À la faveur d'une bourse, il part étudier en France pour se spécialiser en gynécologie-obstétrique et retourne à Bukavu en 1989. Lorsque la guerre éclate, en 1996, dans l'est du pays, l'hôpital est totalement dévasté. Il décide alors de fonder un autre établissement dans le quartier Panzi, dans le sud de Bukavu, pour soigner les femmes victimes de la barbarie.
Le viol comme arme de guerre
Dans cette région de l'est de la RDC, très riche en ressources minières, les bandes armées - miliciens ou soldats réguliers - violent en toute impunité. Ils laissent, dans la chair et le ventre des femmes suppliciées, la signature de leur torture. À coup de machettes, de pieux ou d'armes à feu, le viol est une arme de guerre.

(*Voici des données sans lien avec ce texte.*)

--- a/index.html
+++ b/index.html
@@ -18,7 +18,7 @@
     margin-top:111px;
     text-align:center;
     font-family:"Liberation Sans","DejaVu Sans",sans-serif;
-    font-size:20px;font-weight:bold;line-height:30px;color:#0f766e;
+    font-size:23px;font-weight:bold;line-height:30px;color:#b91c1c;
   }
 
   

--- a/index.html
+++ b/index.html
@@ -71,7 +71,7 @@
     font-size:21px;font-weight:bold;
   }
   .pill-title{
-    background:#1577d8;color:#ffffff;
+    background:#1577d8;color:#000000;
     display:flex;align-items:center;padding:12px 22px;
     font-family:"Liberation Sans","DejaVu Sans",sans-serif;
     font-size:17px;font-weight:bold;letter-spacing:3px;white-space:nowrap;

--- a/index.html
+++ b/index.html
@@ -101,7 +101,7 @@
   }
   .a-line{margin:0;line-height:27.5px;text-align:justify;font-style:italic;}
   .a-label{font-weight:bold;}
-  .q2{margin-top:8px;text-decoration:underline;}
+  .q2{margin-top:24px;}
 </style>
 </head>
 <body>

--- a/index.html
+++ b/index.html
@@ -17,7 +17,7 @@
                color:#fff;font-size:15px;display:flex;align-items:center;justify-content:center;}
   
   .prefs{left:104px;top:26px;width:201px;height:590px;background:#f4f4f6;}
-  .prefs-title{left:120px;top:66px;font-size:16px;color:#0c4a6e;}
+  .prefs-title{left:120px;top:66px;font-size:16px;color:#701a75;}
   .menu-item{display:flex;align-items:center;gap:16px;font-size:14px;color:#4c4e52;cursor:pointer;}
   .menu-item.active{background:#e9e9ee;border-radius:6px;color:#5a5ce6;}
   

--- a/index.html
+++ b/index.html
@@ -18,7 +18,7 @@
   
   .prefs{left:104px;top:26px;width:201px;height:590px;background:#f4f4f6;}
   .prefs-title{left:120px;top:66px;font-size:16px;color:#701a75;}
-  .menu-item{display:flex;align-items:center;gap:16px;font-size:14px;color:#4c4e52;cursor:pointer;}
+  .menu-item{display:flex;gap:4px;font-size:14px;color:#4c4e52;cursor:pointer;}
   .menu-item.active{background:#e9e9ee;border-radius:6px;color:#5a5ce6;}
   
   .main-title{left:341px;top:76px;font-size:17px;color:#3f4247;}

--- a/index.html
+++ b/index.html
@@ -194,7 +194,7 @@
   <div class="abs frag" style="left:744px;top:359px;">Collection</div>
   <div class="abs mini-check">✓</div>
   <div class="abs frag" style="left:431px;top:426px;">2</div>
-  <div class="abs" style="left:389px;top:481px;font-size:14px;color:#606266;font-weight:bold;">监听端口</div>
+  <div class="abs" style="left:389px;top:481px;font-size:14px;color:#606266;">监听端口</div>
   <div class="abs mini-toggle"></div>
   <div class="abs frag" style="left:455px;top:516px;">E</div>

"Ma première malade en 1999 avait été violée, puis on lui avait introduit une arme dans l'appareil génital et fait feu, elle avait tout le bassin détruit. Je pensais que c'était l'½uvre d'un fou mais la même année, j'ai soigné 45 cas semblables", se souvient-il.
Régulièrement recompensé en Europe et aux États-Unis, Denis Mukwege a saisi toutes les tribunes qui lui ont été offertes - ONU, Parlement européen, diverses universités - pour dénoncer le viol qui, "utilisé comme une arme de guerre, (...) détruit le tissu social, entraîne une perte d'identité collective, détruit toutes les croyances". Depuis le début de l'année, il a lancé un mouvement féministe masculin, V-Men Congo, et appelé à une "mobilisation générale" contre un nouveau fléau : les viols d'enfants et de bébés.